The duration of protection of related rights (those of performers, phonogram and film producers and broadcasting organisations) was set at fifty years with the following rules for calculating the starting date (Art. 3). This fifty year period was in reflexion of the negotiating position of the European Community at the negotiations which led to the Marrakech Agreements, including the Agreement on Trade-Related Aspects of Intellectual Property Rights (TRIPS).
|Performers||the date of the performance, unless a fixation of the performance is lawfully published or lawfully communicated to the public within this period, in which case the date of the first such publication or the first such communication to the public, whichever is the earlier.|
|Phonogram producers||the date the fixation is made, unless the phonogram is lawfully published or lawfully communicated to the public during this period, in which case the date of the first such publication or the first such communication to the public, whichever is the earlier.|
|Film producers||the date the fixation is made, unless the film is lawfully published or lawfully communicated to the public during this period, in which case the date of the first such publication or the first such communication to the public, whichever is the earlier.|
|Broadcasting organisations||the first transmission of a broadcast, whether this broadcast is transmitted by wire or over the air, including by cable or satellite.|
The effect of the approach was shown by the judgment of the European Court of Justice in the Puccini case, which covered facts arising before the directive entered force. The State of Hesse in Germany had staged the opera La Bohème by Puccini during the 1993/94 season without the permission of the copyright holder. The opera was first published in Italy and Puccini died on 1924-11-29. At the time, Italy applied a copyright period of 56 years pma, so Italian protection had expired at the end of 1980: Germany, however, applied a 70 years pma period to works of German authors and the "rule of the shorter term" (Art. 7.8 Berne Convention) to foreign works. The Court ruled that the application of the rule of the shorter term between Member States was a breach of the principle of non-discrimination enshrined in Article 12 of the Treaty instituting the European Community: hence the work should have been protected in Germany even if it was no longer protected in Italy. Such cases should no longer arise with the implementation of the directive.

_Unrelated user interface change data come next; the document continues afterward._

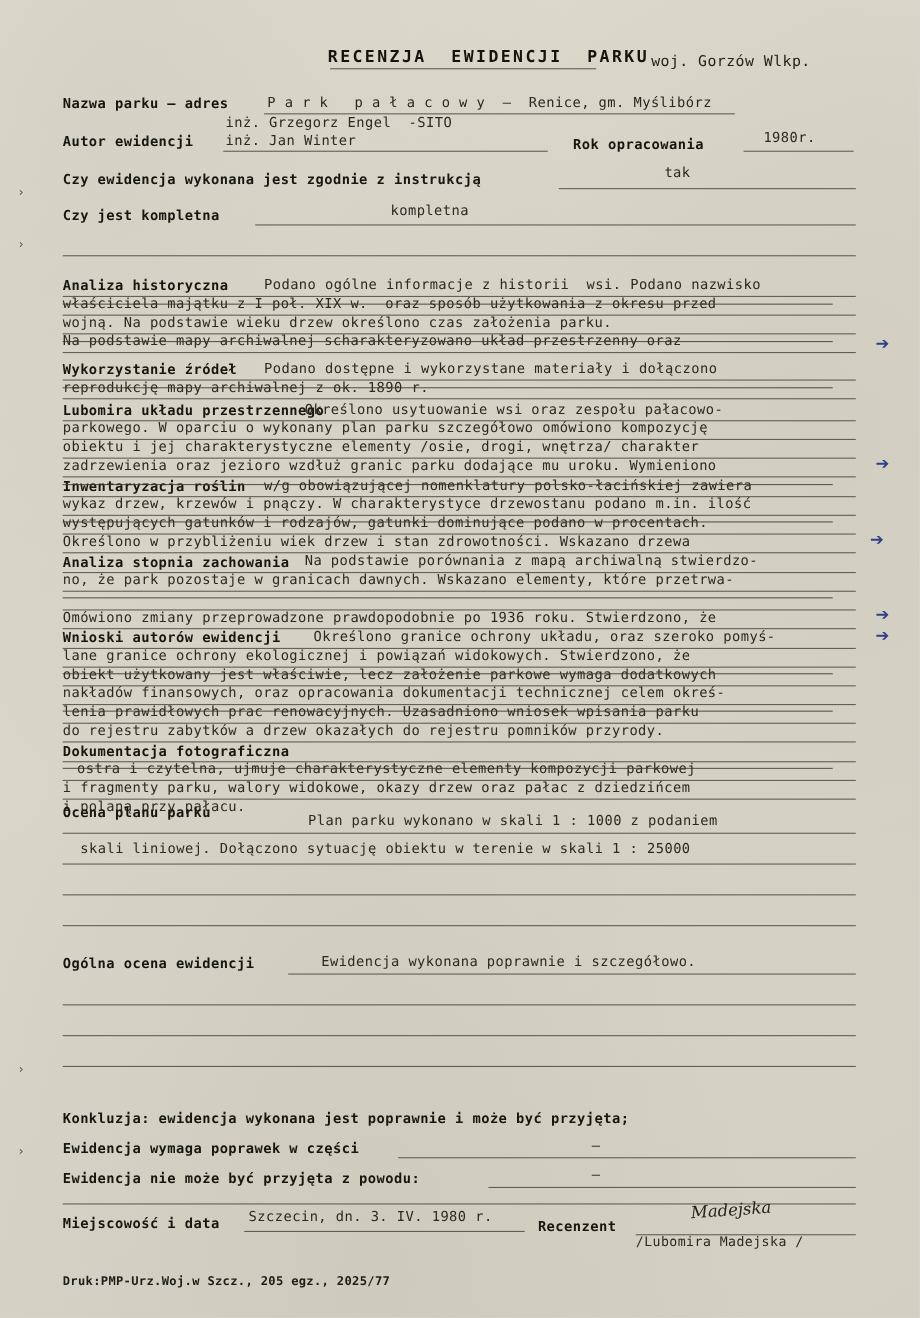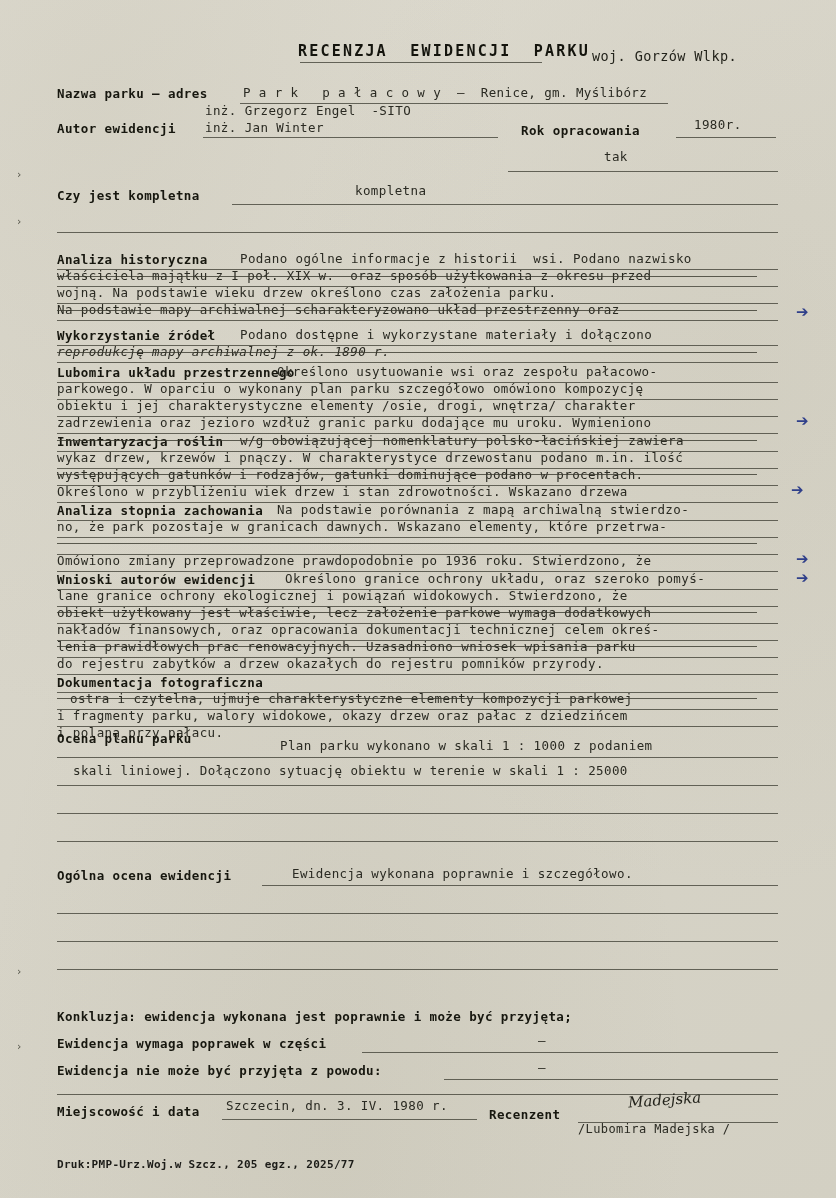--- a/index.html
+++ b/index.html
@@ -126,6 +126,7 @@
   <div class="t hand" style="left:694px; top:117px;">1980r.</div>
   <div class="rule" style="left:676px; top:137px; width:100px;"></div>
 
+  <div class="t label" style="left:57px; top:155px;">Czy ewidencja wykonana jest zgodnie z instrukcją</div>
   <div class="t hand" style="left:604px; top:149px;text-align:right;">tak</div>
   <div class="rule" style="left:508px; top:171px; width:270px;"></div>
 

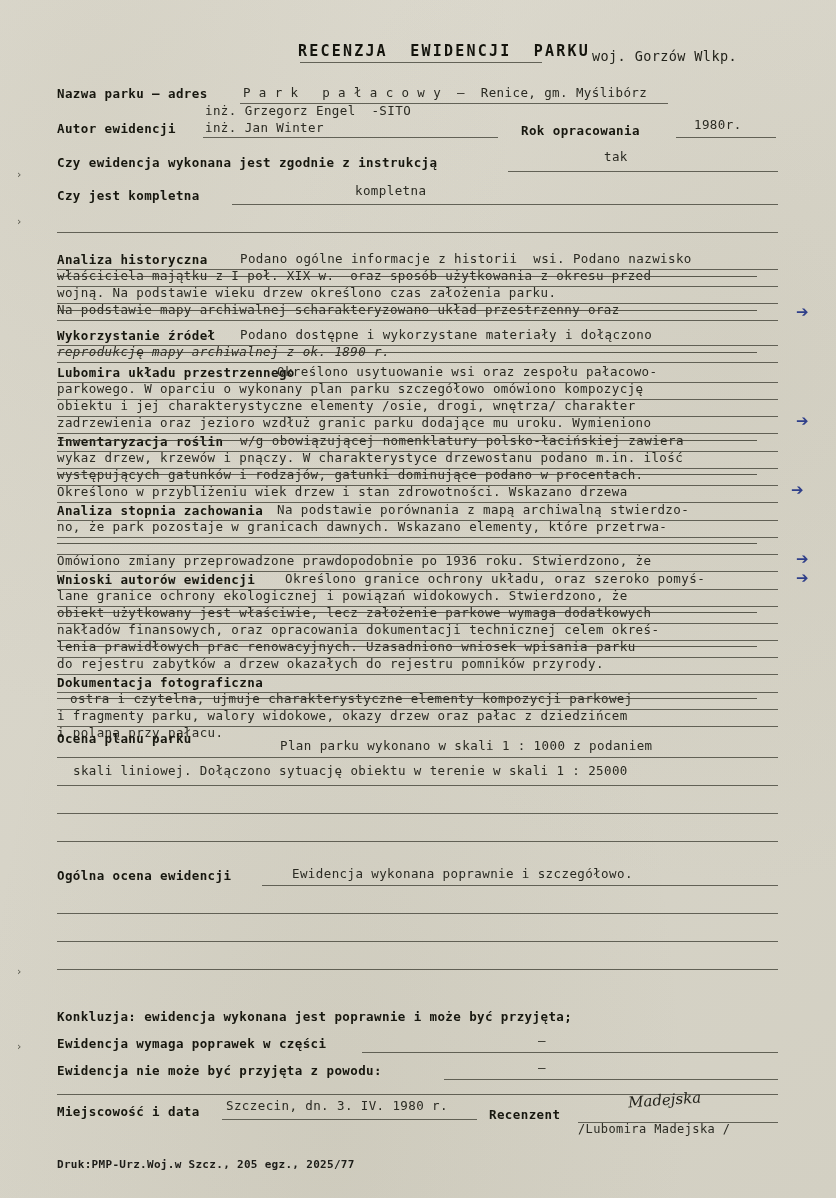--- a/index.html
+++ b/index.html
@@ -150,7 +150,7 @@
   <div class="t label" style="left:57px; top:328px;">Wykorzystanie źródeł</div>
   <div class="t hand" style="left:240px; top:327px;">Podano dostępne i wykorzystane materiały i dołączono</div>
   <div class="rule" style="left:57px; top:345px; width:721px;"></div>
-  <div class="t hand" style="left:57px; top:344px;font-style:italic;">reprodukcję mapy archiwalnej z ok. 1890 r.</div>
+  <div class="t hand" style="left:57px; top:344px;">reprodukcję mapy archiwalnej z ok. 1890 r.</div>
   <div class="rule" style="left:57px; top:362px; width:721px;"></div>
 
   <div class="t label" style="left:57px; top:365px;">Lubomira układu przestrzennego</div>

Before the directive, different Member States had applied widely different criteria of originality and creativity to the copyright protection of photographs. These were harmonized by article 6, which states that the only permissible criterion for full protection (70 years pma) is that the photograph is "the author's own intellectual creation reflecting his personality". Member States may protect photographs which do not meet this criterion by sui generis related rights.